Why There are no Jobs in America

Porter Stansberry is the founder of Stansberry & Associates Investment Research, based in Baltimore, Md. His financial newsletters are available to WND readers here.

I'd like to make you a business offer.

Seriously. This is a real offer. In fact, you really can't turn me down, as you'll come to understand in a moment...

Here's the deal. You're going to start a business or expand the one you've got now. It doesn't really matter what you do or what you're going to do. I'll partner with you no matter what business you're in – as long as it's legal.

But I can't give you any capital – you have to come up with that on your own. I won't give you any labor – that's definitely up to you. What I will do, however, is demand you follow all sorts of rules about what products and services you can offer, how much (and how often) you pay your employees, and where and when you're allowed to operate your business. That's my role in the affair: to tell you what to do.

Now in return for my rules, I'm going to take roughly half of whatever you make in the business each year. Half seems fair, doesn't it? I think so. Of course, that's half of your profits.

You're also going to have to pay me about 12 percent of whatever you decide to pay your employees because you've got to cover my expenses for promulgating all of the rules about who you can employ, when, where, and how. Come on, you're my partner. It's only "fair."

Now ... after you've put your hard-earned savings at risk to start this business, and after you've worked hard at it for a few decades (paying me my 50 percent or a bit more along the way each year), you might decide you'd like to cash out – to finally live the good life.

Whether or not this is "fair" – some people never can afford to retire – is a different argument. As your partner, I'm happy for you to sell whenever you'd like ... because our agreement says, if you sell, you have to pay me an additional 20 percent of whatever the capitalized value of the business is at that time.

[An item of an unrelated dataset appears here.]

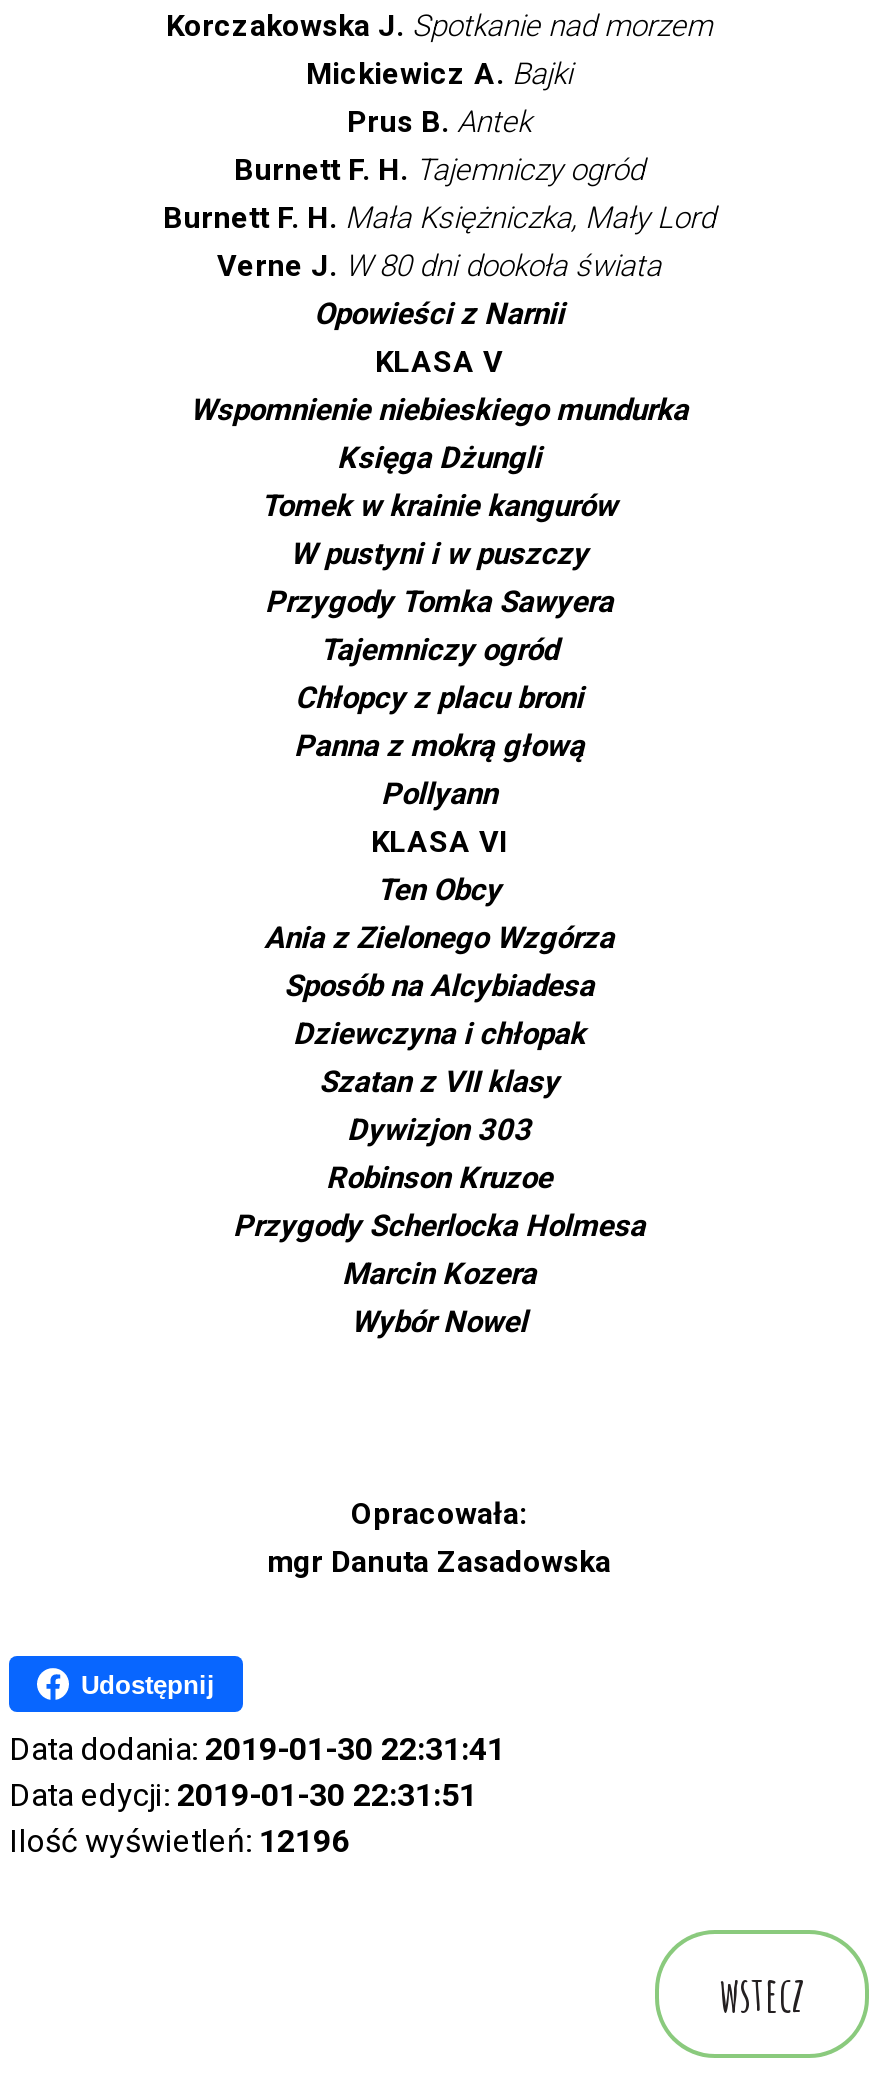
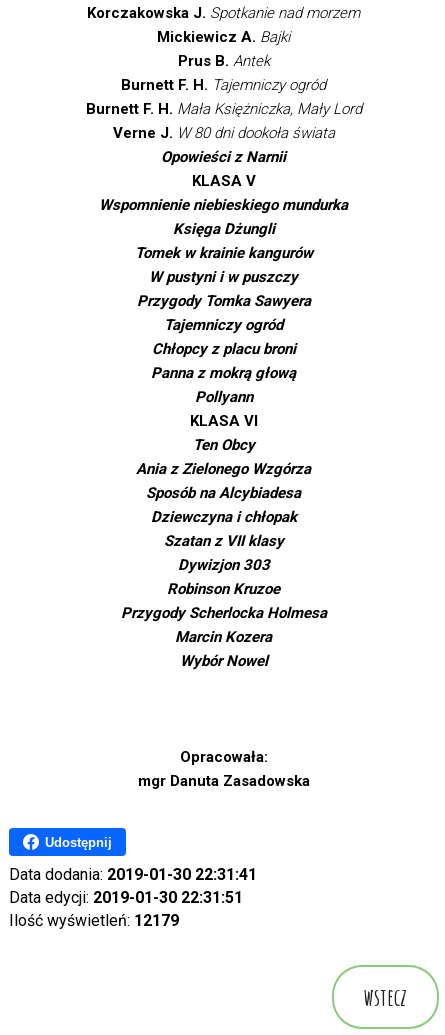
- Ilość wyświetleń: 12196
+ Ilość wyświetleń: 12179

I know, I know. You put up all the original capital. You took all the risks. You put in all of the labor. That's all true. But I've done my part, too. I've collected 50 percent of the profits each year. And I've always come up with more rules for you to follow each year. Therefore, I deserve another, final 20 percent slice of the business.

Oh ... and one more thing.

Even after you've sold the business and paid all of my fees, I'd recommend buying lots of life insurance. You see, even after you've been retired for years, when you die, you'll have to pay me 50 percent of whatever your estate is worth.

After all, I've got lots of partners and not all of them are as successful as you and your family. We don't think it's "fair" for your kids to have such a big advantage. But if you buy enough life insurance, you can finance this expense for your children.

All in all, if you're a very successful entrepreneur, if you're one of the rare, lucky, and hard-working people who can create a new company, employ lots of people, and satisfy the public, you'll end up paying me more than 75 percent of your income over your life. Thanks so much.

I'm sure you'll think my offer is reasonable and happily partner with me, but it doesn't really matter how you feel about it because if you ever try to stiff me – or cheat me on any of my fees or rules – I'll break down your door in the middle of the night, threaten you and your family with heavy, automatic weapons, and throw you in jail.

That's how civil society is supposed to work, right? This is Amerika, isn't it?

That's the offer Amerika gives its entrepreneurs. And the idiots in Washington wonder why there are no new jobs.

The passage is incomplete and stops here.